_The data_:
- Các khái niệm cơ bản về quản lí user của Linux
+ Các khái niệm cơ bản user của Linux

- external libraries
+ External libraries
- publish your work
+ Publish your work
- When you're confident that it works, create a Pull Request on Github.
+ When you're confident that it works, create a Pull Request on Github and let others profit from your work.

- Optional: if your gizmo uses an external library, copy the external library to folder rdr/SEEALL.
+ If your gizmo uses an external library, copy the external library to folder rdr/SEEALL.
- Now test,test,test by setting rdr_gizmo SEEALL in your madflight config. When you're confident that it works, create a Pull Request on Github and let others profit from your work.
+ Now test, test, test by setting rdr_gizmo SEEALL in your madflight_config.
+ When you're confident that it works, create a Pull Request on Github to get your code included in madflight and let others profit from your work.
---
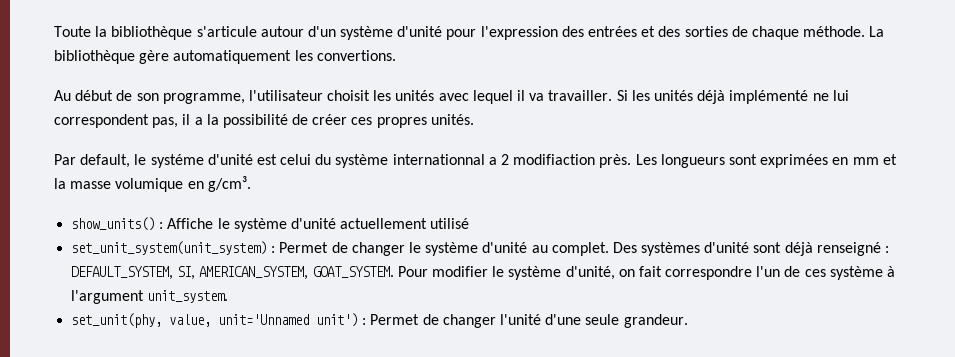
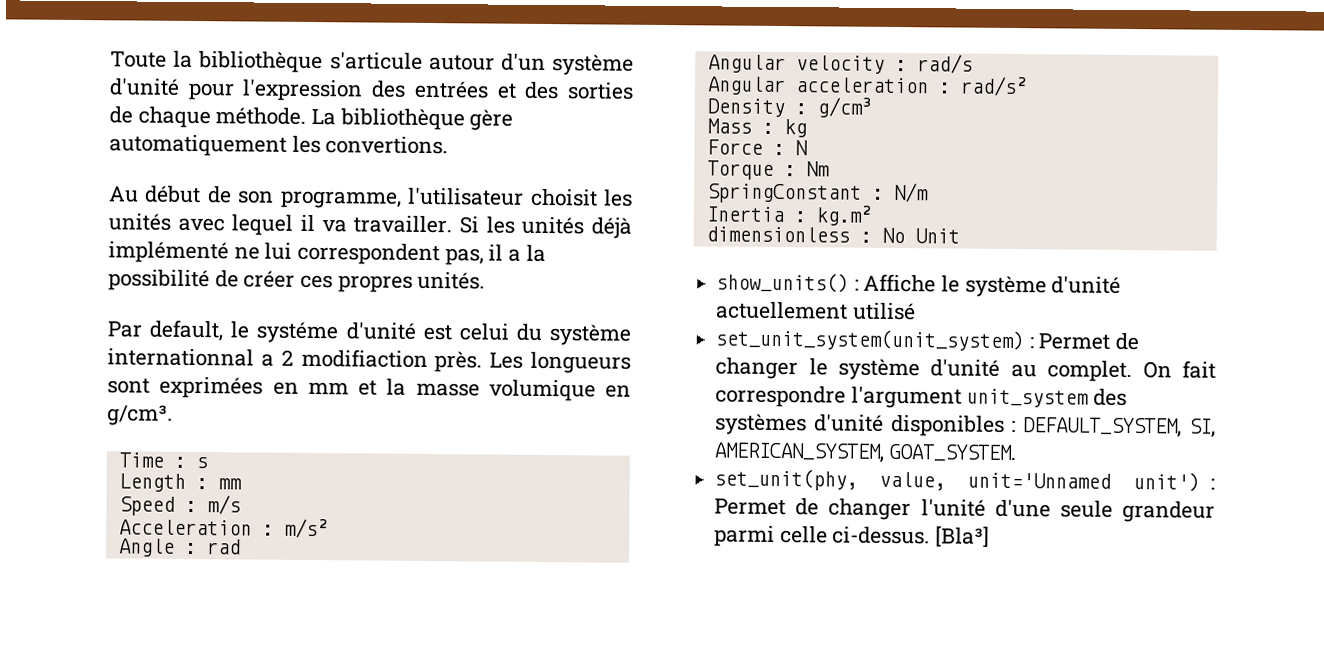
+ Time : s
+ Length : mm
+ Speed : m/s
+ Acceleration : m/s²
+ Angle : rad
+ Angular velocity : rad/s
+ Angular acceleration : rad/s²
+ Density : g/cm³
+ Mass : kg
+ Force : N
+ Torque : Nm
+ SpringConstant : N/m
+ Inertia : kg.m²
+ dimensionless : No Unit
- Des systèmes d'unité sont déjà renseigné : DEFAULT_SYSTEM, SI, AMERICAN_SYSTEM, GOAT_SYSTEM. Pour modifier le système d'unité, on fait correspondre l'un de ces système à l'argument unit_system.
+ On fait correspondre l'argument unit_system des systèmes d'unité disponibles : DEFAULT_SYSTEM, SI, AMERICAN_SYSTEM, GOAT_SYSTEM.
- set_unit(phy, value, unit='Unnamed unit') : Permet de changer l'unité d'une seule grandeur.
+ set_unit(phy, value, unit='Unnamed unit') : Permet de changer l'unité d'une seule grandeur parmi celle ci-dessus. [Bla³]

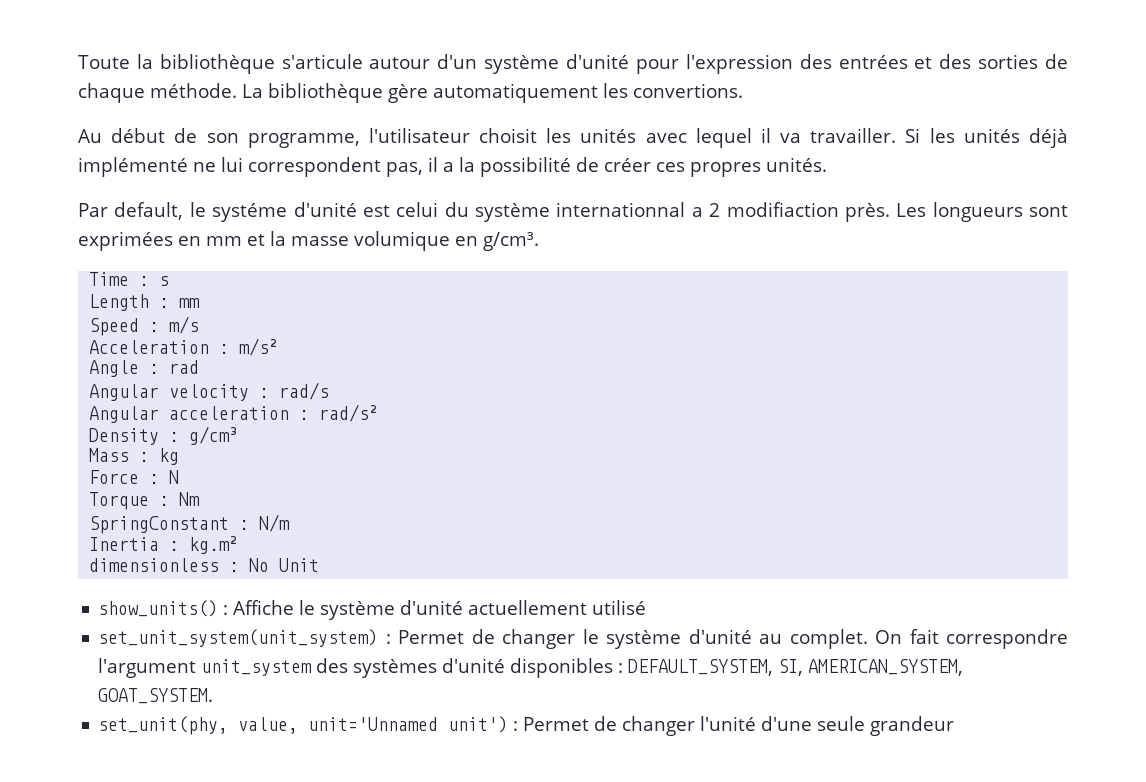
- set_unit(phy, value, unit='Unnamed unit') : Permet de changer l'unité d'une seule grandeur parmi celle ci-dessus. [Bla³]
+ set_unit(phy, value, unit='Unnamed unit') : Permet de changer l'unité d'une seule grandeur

_Exercise objective_: Within the entries above, work out the number of lines that include the string "libraries" and give only that.

_Answer space_: 2